O roteiro é cheio de diálogos inteligentes e de certa forma reflexivos em situações que se articulam o tempo todo em cima de ironias. Seja a criança do comportamento adulto e do adulto de comportamento infantil, ou do tipo de adulto que uma criança gostaria de ser, a responsabilidade daquilo que passamos aos nossos descendentes é unicamente nossa, e nossas maiores falhas partem de dois principais princípios: do espelhamento de comportamento, de crianças que imitam comportamentos adultos a partir do momento que admiram um modelo, à transferência de responsabilidades, dos pais que fazem seus filhos serem aquilo que eles próprios não conseguiram ser. Duas situações discutidas com exaustão ao longo da série. Além disso, o drama também é construído em cima de sofrimentos sociais e familiares do cotidiano, não sendo à toa que assuntos como assédio moral (bullying), distância familiar, infidelidade e insegurança sejam bastante recorrentes. E embora possa soar repetitivo, se torna muito assertivo ao serem mostrados das mais variadas formas, justamente com o intuito esclarecedor e informativo. E a função de Rita nisso tudo é quebrar paradigmas, ou ao menos tentar. Como ela mesma diz, sua obrigação é salvar os filhos de seus próprios pais, já que são os adultos quem estragam as crianças. Mas como ela consegue nos convencer de que está certa quando ela mesma é o resultado de uma cascata de erros? Pelo simples fato de ter plena consciência de cada um dos erros que comete e não se envergonhar de expô-los em momento algum.

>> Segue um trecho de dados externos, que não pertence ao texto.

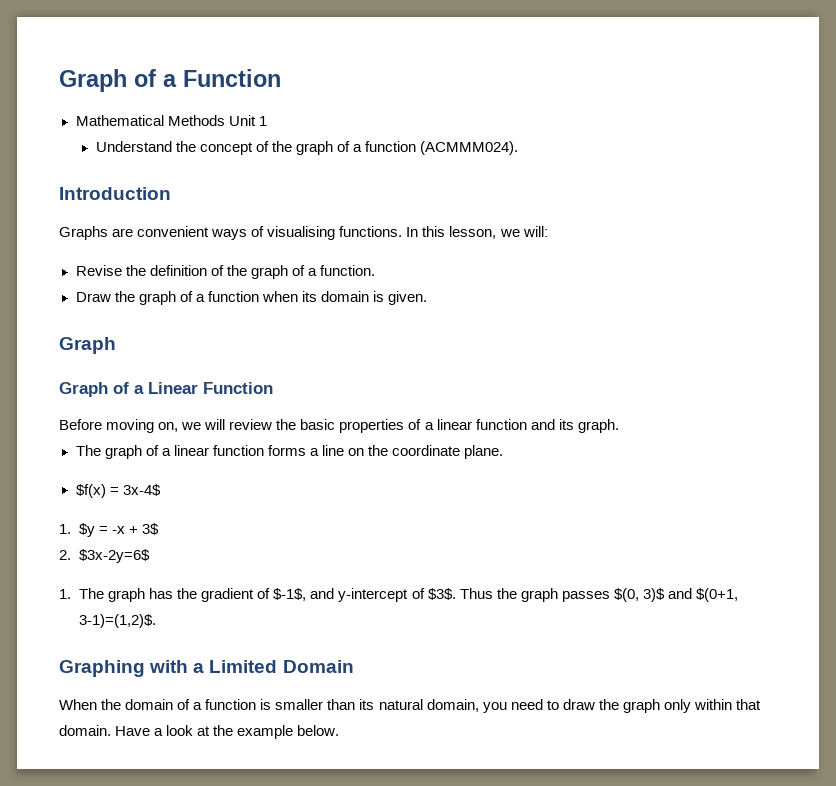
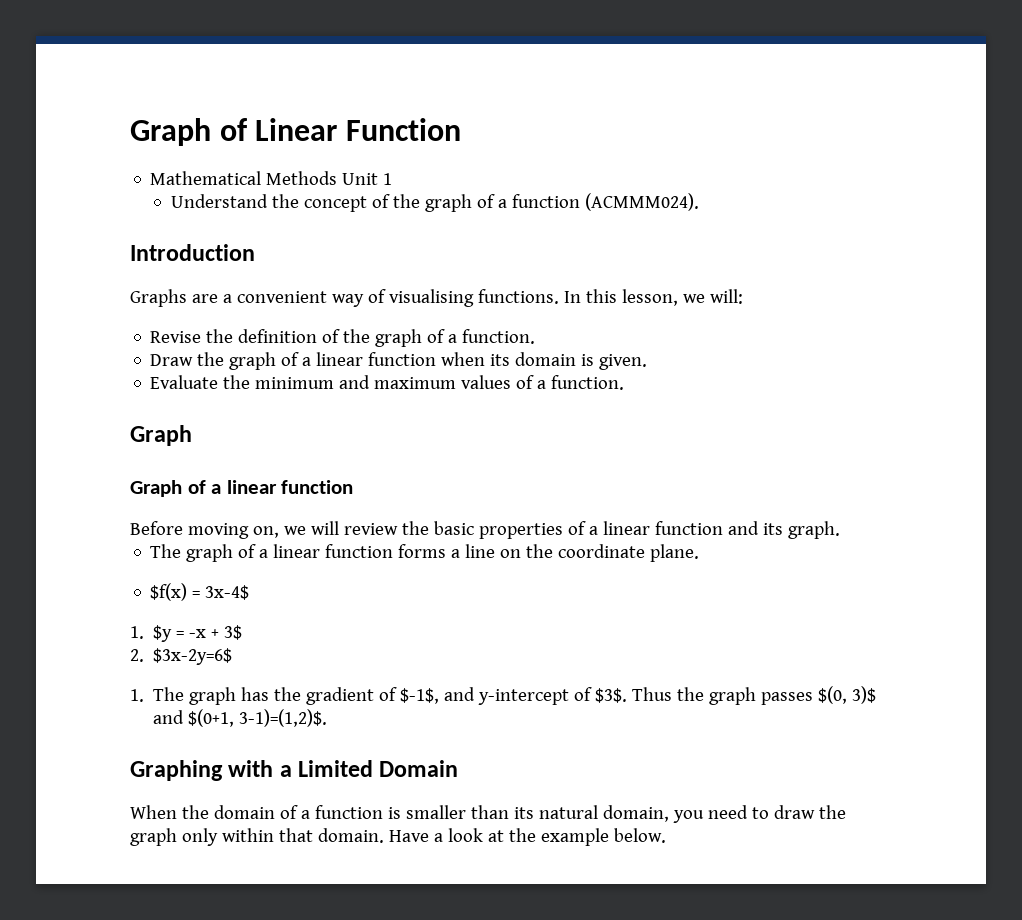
- Graph of a Function
+ Graph of Linear Function
- Graphs are convenient ways of visualising functions.
+ Graphs are a convenient way of visualising functions.
- Draw the graph of a function when its domain is given.
+ Draw the graph of a linear function when its domain is given.
+ Evaluate the minimum and maximum values of a function.
- Graph of a Linear Function
+ Graph of a linear function

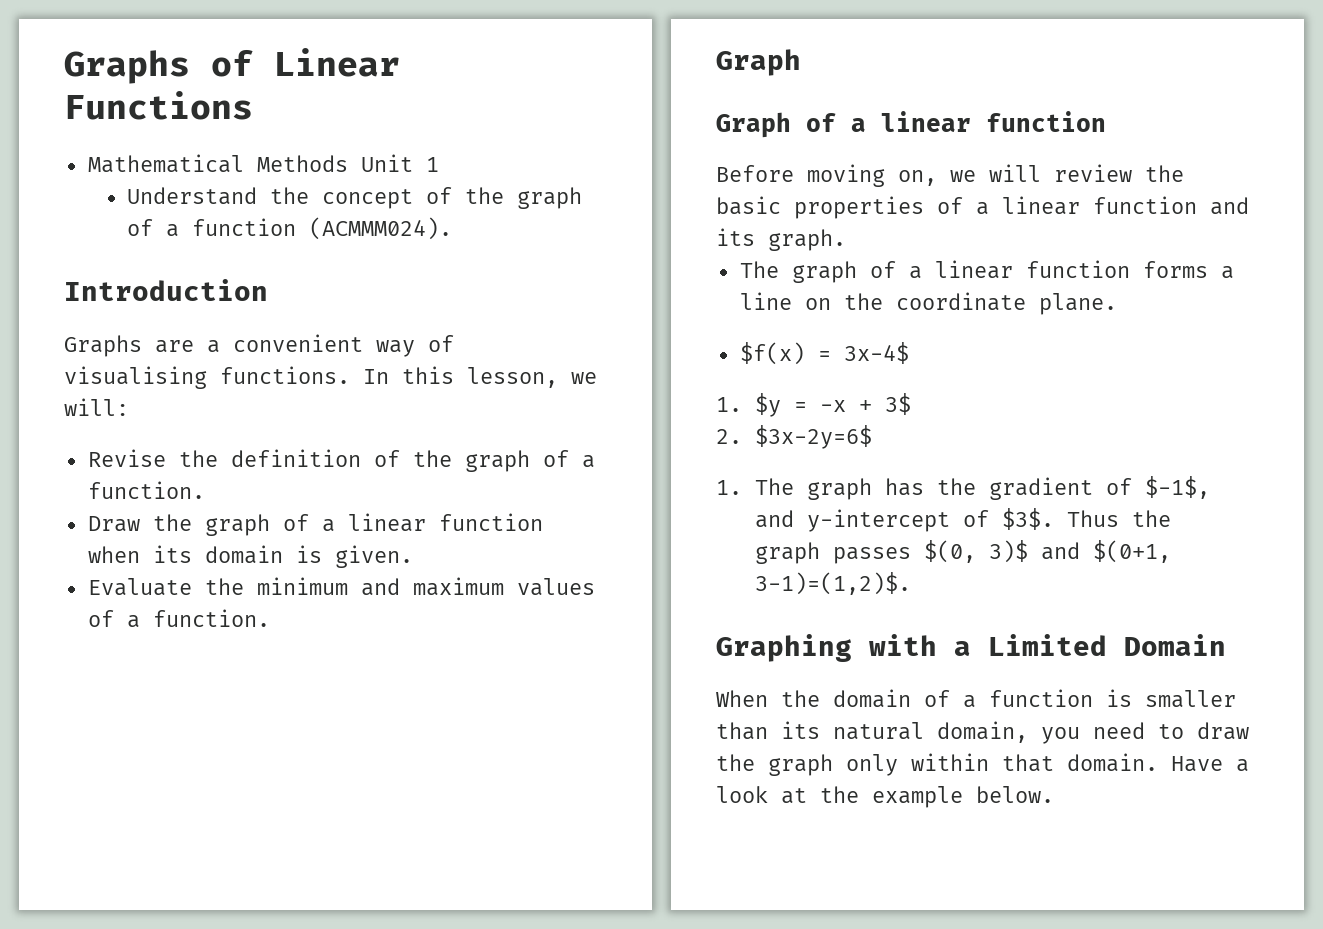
- Graph of Linear Function
+ Graphs of Linear Functions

Rita é uma comédia dramática que não usa o humor para aliviar o drama, mas para complementá-lo, e mostrar os lados agridoces e amargos de sua vida sem qualquer rodeio. Os episódios são construídos em cima de temas, como uma aula a ser desenvolvida, e tudo acontecerá em torno daquele assunto do dia, seja de maneira literal ou metafórica. Pode parecer um pouco forçado, mas funciona no propósito de construir uma discussão produtiva, com prováveis morais a serem compreendidas pelo espectador. E embora a vida da protagonista seja uma coletânea de traumas e erros muitas vezes até involuntários, existe um otimismo confortante por trás disso tudo que parte justamente de sua total ausência de medo de tentar, além dos episódios nunca se extenderem nos dramas, sempre interrompendo no momento que a gente pensa que poderia ter um pouquinho mais, mas se assim fosse, perderia completamente sua essência, que é ser duro, seco e emocionalmente limitado como sua personagem.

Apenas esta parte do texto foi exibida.